Fitting constant-only model

– This is the iteration history for fitting the constant only model. This model
does not include any predictors and is simply estimating the mean predicted
value of the outcome variable.  Because the observed values for the outcome
variable are intervals, not exact values, the mean predicted value is not simply
the mean of the observed values.  Instead, the predicted mean is arrived at
iteratively by maximizing the log likelihood of the data given a mean predicted
value.

b.
Fitting full model

– This is the iteration history for fitting the model including the specified
predictors.

c.
Log likelihood

– This is the log likelihood of the fitted model. It is used in the Likelihood
Ratio Chi-Square test of whether all predictors’ regression coefficients in the
model are simultaneously zero.

d.
Number of obs

– This is the number of observations in the dataset for which all of the
predictor variables and at least one of the outcome interval variables is
non-missing. In interval regression, one of the interval bounds may be missing.
If the upper bound of an interval is missing, then the interval is treated as
[lower bound, infinity). If the lower bound of an interval is missing, then the
interval is treated as (negative infinity, upper bound]. If both the lower bound and
upper bound are missing, then the observation is not included in the model.

e.
LR chi2(3)

– This is the Likelihood Ratio (LR) Chi-Square test that at least one of the
predictors’ regression coefficient is not equal to zero. The number in the
parentheses indicates the degrees of freedom of the Chi-Square distribution used
to test the LR Chi-Square statistic and is defined by the number of predictors
in the model (3).

f.
Prob > chi2

– This is the probability of getting a LR test
statistic as extreme as, or more so, than the observed statistic under the null
hypothesis; the null hypothesis is that all of the regression coefficients
are simultaneously equal to zero. In other words, this is the
probability of obtaining this chi-square statistic (30.17) or one more extreme if there is in fact
no effect of the predictor variables. This p-value is compared to a specified
alpha level, our willingness to accept a type I error, which is typically set at
0.05 or 0.01. The small p-value from the LR test,  <0.0001, would lead us to
conclude that at least one of the regression coefficients in the model is not
equal to zero. The parameter of the chi-square distribution used to test the
null hypothesis is defined by the degrees of freedom in the prior line,
chi2(3).

g.
Coef.

– These are the regression coefficients.  They are interpreted in the same
manner as OLS regression coefficients: for a one unit increase in the predictor
variable, the expected value of the outcome variable changes
by the regression coefficient, given the other predictor variables in the model
are held constant.

write –  This is the estimated regression
estimate for a one unit increase in writing test score, given the other
variables are held constant in the model. If a student were to increase her
writing test score by one point, her predicted GPA would increase by 0.0052829
unit, while holding the other variables in the model constant. Thus, the
students with higher writing test scores will have higher predicted GPAs than
students with lower writing test scores, holding other variables constant.

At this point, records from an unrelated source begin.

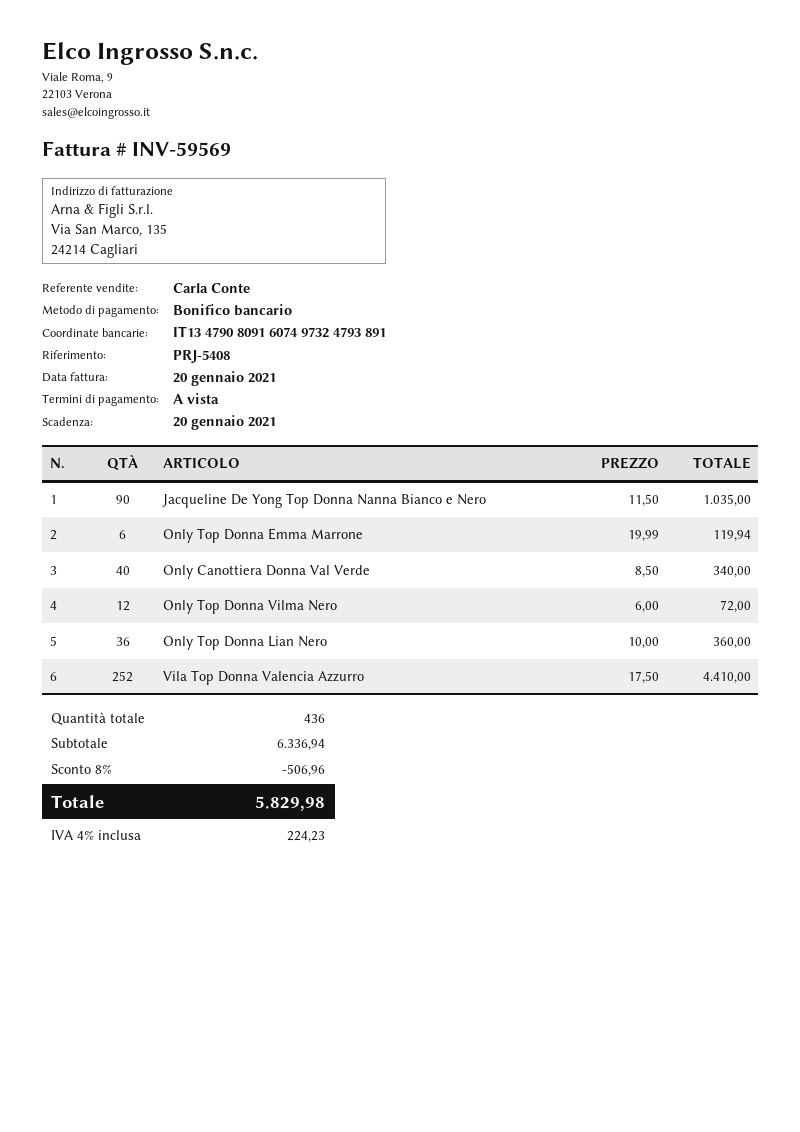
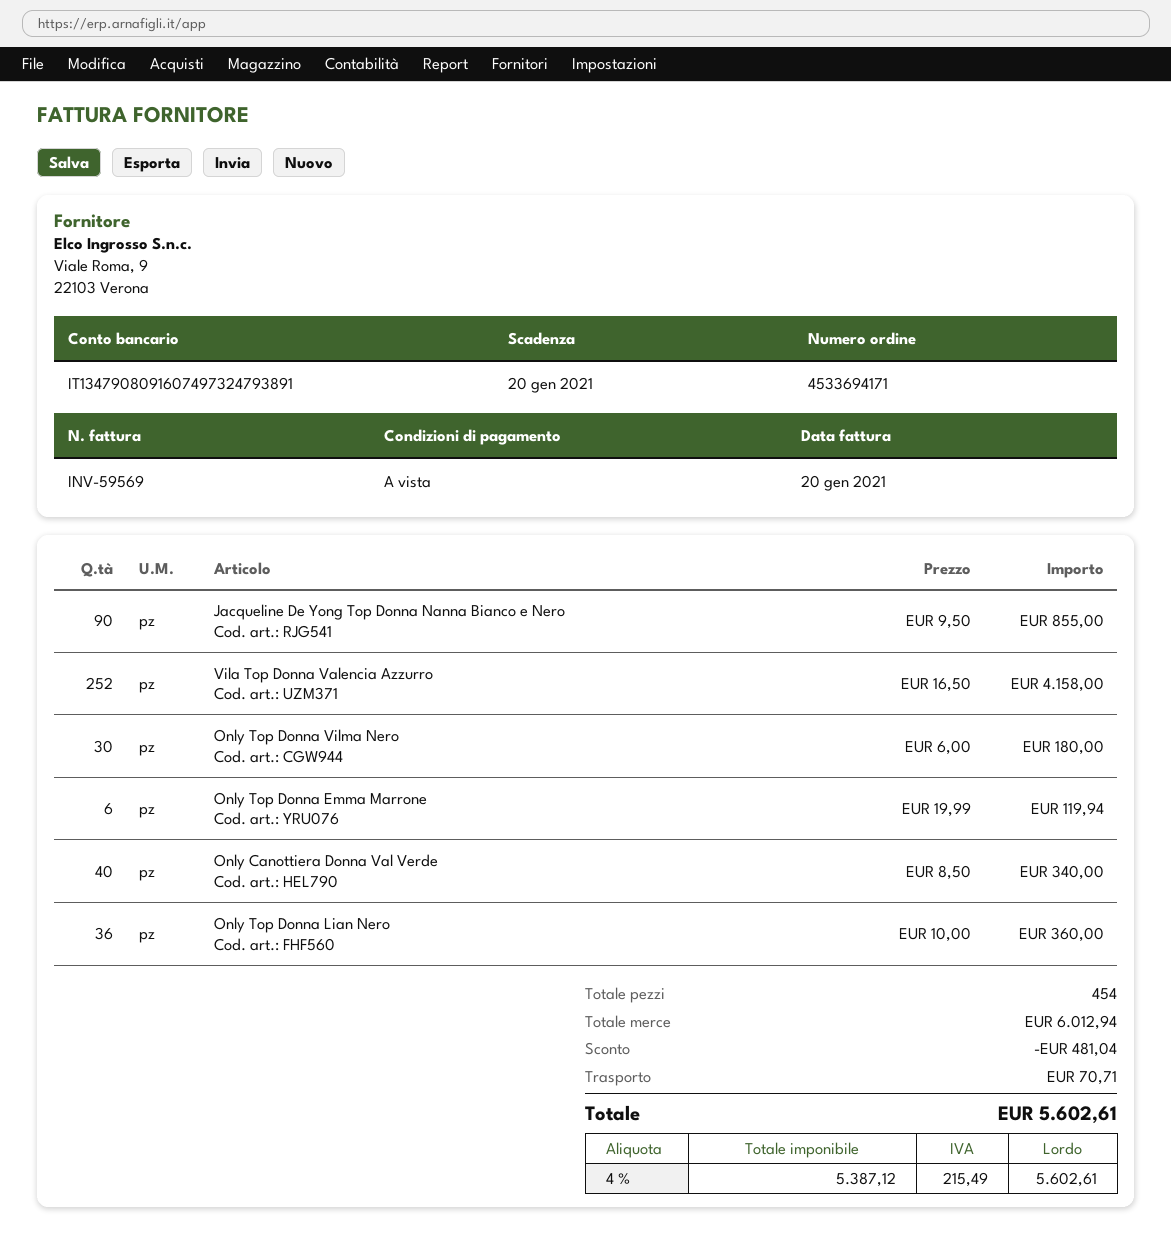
Jacqueline De Yong Top Donna Nanna Bianco e Nero: 90 x 11.50 = 1035.00 -> 90 x 9.50 = 855.00
Only Top Donna Vilma Nero: 12 x 6.00 = 72.00 -> 30 x 6.00 = 180.00
Vila Top Donna Valencia Azzurro: 252 x 17.50 = 4410.00 -> 252 x 16.50 = 4158.00
total quantity: 436 -> 454
subtotal: 6336.94 -> 6012.94
discount: 506.96 -> 481.04
shipping: none -> 70.71
tax: 4% = 224.23 -> 4% = 215.49
total: 5829.98 -> 5602.61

rating –  This is the estimated regression
estimate for a one unit increase in teachers’ ratings of students’ effort, given the other
variables are held constant in the model. If a student were to increase her
rating by one point, her predicted GPA would increase by 0.016789 unit, while
holding the other variables in the model constant. Thus, the students with
higher effort ratings will have higher predicted GPAs than students with lower
effort ratings, holding other variables constant.

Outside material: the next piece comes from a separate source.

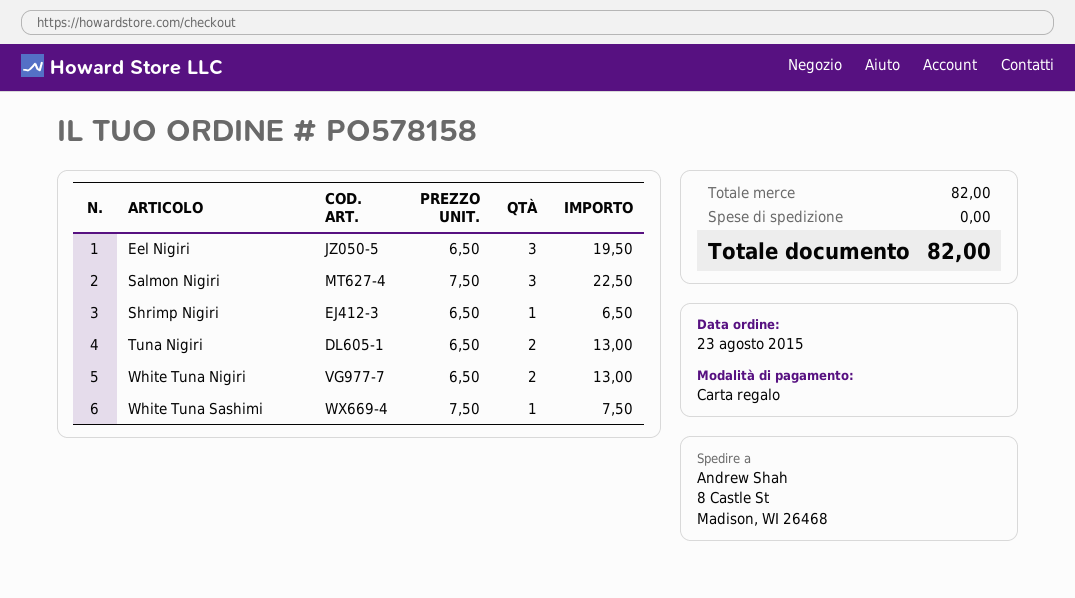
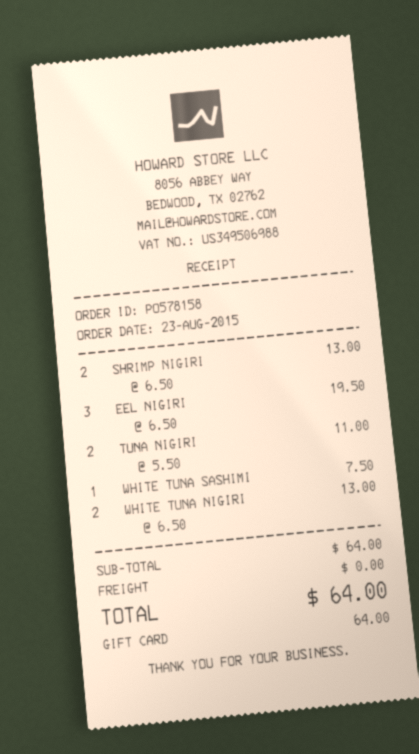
Salmon Nigiri: 3 x 7.50 = 22.50 -> none
Shrimp Nigiri: 1 x 6.50 = 6.50 -> 2 x 6.50 = 13.00
Tuna Nigiri: 2 x 6.50 = 13.00 -> 2 x 5.50 = 11.00
subtotal: 82.00 -> 64.00
total: 82.00 -> 64.00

read –  This is the estimated regression
estimate for a one unit increase in reading test score, given the other
variables are held constant in the model. If a student were to increase her
reading test score by one point, the predicted GPA would increase by 0.002329
unit, while holding the other variables in the model constant. Thus, the
students with higher reading test scores will have higher predicted GPAs than
students with lower reading test scores, holding other variables constant.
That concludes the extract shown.